How to Write Good Quality Objectives
Quality objectives are requirements of the ISO 9001 standard, but why? What are they, and what are they for? While the answers to these questions may be interesting, a more important question is how do you write good quality objectives so that they are beneficial to your company? In short, the quality objectives can be the best way to spotlight the key elements of the Quality Policy and find a focal point for the efforts of the people in the organization to work toward improvement. Improvement, after all, is a key reason for a company to implement a Quality Management System.
Quality Objectives: The What and Why
The quality objectives are the main method used by companies to focus the goal(s) from the Quality Policy into plans for improvement. The Quality Policy is created with the Customer Requirements in mind, then quality objectives are linked back to the Customer Requirements through the Quality Policy. The quality objectives take the goal(s) stated in the Quality Policy and turned these into statements for improvement against which plans can be made.
For example, if the Quality Policy of a widget manufacturer had identified a customer need for just-in-time delivery with no defects as the most important requirements, the goal from the Quality Policy might read: “To deliver widgets to our customers when they need them, with no defects, every time.” This company might then have two Quality Objectives: the first being to address improvement of on-time delivery, and the second to address defective parts shipped to the customer.

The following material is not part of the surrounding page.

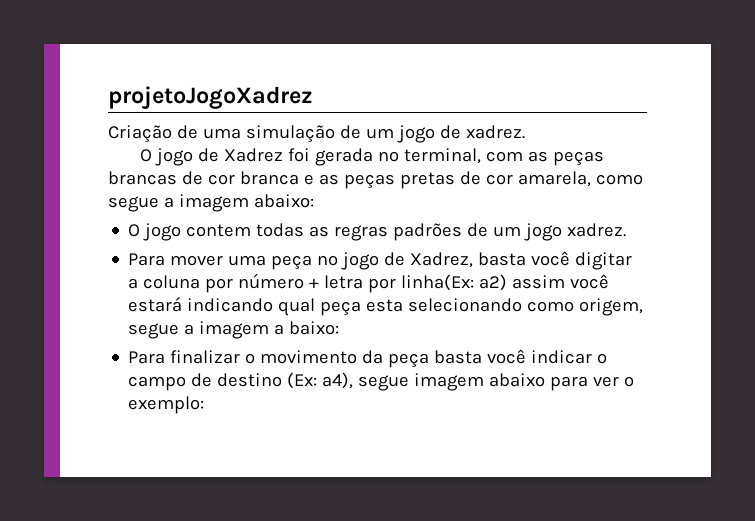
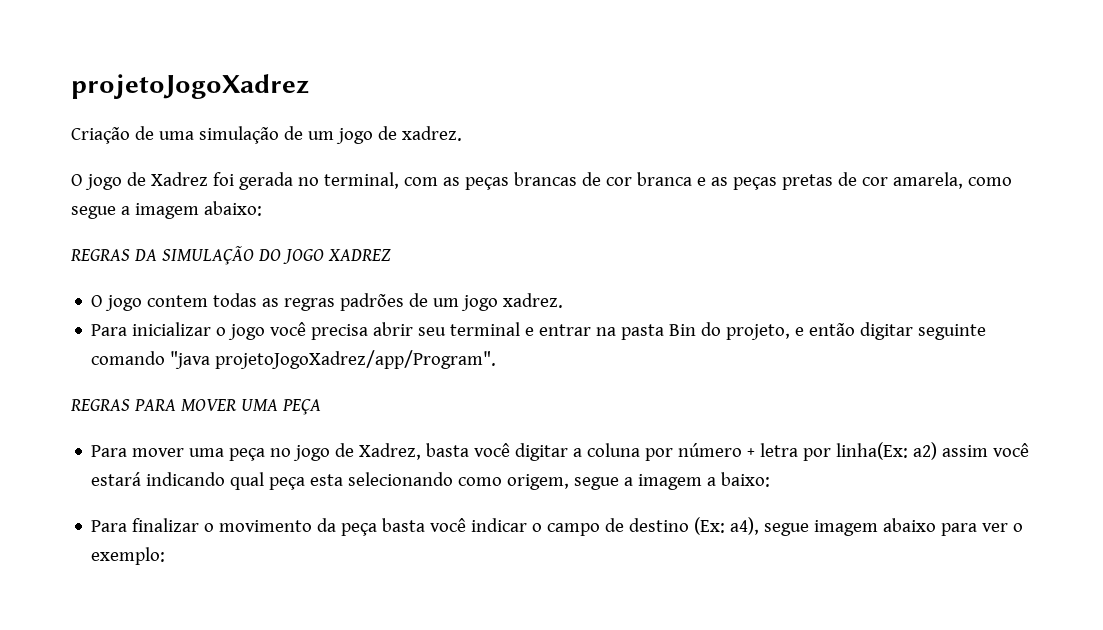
(314, 201) none -> [70,246,391,265] // REGRAS DA SIMULAÇÃO DO JOGO XADREZ
(627, 230) none -> [91,322,987,340] [91,350,497,369] [70,399,321,415] // Para inicializar o jogo você precisa abrir seu terminal e entrar na pasta Bin do projeto, e então digitar seguinte comando "java projetoJogoXadrez/app/Program". // REGRAS PARA MOVER UMA PEÇA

The first objective might be: “to improve on-time delivery from 90% to 95% within the next year” and the second could be: “to reduce field escapes to the customer from 4% to 3% within the next year”. In doing so, the improvement derived from the Quality Objectives is directly linked to the needs of the customer.
These quality objectives would then be communicated to each level of the organization with corresponding objectives and plans at each level to help meet the overall planned goal. If your company uses a Balanced Scorecard, this is a good format to use for this communication of quality objectives.
The objectives need to be set for the different levels of the organization right down to objectives for the product (e.g. one objective for the whole QMS, then individual objectives for the product or process that supports the overall objective). These product or process objectives are often referred to as Key Performance Indicators (or KPIs). By utilizing the KPIs that the company has identified as the important indicators that the processes are functioning well the overall QMS objectives for improvement become much easier to measure.
How to Make the Quality Objectives Work for You
After deciding which things to monitor, measure and improve, the important thing is to make the Quality Objectives effective in addressing what needs to be improved. The objectives should be designed to be S.M.A.R.T (specific, measurable, achievable, realistic and time-based) and should have relevance at all levels of the company, meaning that each employee should understand how their job supports meeting the Quality Objectives. To do this, the following should be addressed:
Specific. For the best results, an objective needs to be clear and specific. Instead of saying “to improve non-conforming product,” a specific Quality Objective would be “to reduce non-conformances on the third widget line,” if the third widget production line is showing data as the most troublesome area for non-conforming product.
Measurable. If an objective can’t be measured, how will you know if it has been obtained? In order to make a Quality Objective effective, it needs to be measurable, so this means that having an objective “to reduce non-conformances on the third widget line from 15% to 5%” is much more effective than saying “to improve quality of the products on the third widget line.” You can measure the defects being made, and therefore make plans to reduce the number of defects, but a vague measure of “quality” is more ephemeral and very hard to plan improvements for.
Agreed. For an objective to be agreed it first needs to be created and approved by top level management. Once management agrees on the objective it needs to be communicated to each level of the organization that will be required to implement the plans to achieve the objective, and the people at these levels of the organization need to agree that the plan is achievable. Without this buy-in they may not fully work towards the goal and the plan may be doomed to failure.
Realistic. Being realistic with an objective will make selling it within your organization easier. If you tell your employees that you want to reduce defects from 50% to 2%, they will not be able to see how this is possible, especially if the plans around the object do not support the improvement. It is better to set realistic goals and overachieve than it is to set unrealistic goals and always fall short of the expectation.
Time-Based. To be truly effective, an objective needs to have a time associated with it. To say “reduce non-conformances on the third widget line from 15% to 5% in the next year” allows for better planning, since a plan needs to have dates in order to be properly tracked. Again, having the time associated will allow you to monitor how close you expect to be in achieving your goals.
Establishing the Quality Objectives
The last step required when implementing the Quality Objectives is to make sure they are not only communicated to the relevant individuals, but that each individual understands his own involvement. If the objective is to “reduce non-conformances on the third widget line from 15% to 5% in the next year,” then the employees working on the third widget line need to understand not only what the objective says, but how it will be measured, what plans are in place to make it happen, and how they will impact the plans to move them forward. Improvement is not accomplished by having secret plans in the background, but by having the people responsible for the process involved in improving how they work. This will not only improve the process, but employee morale and empowerment as well.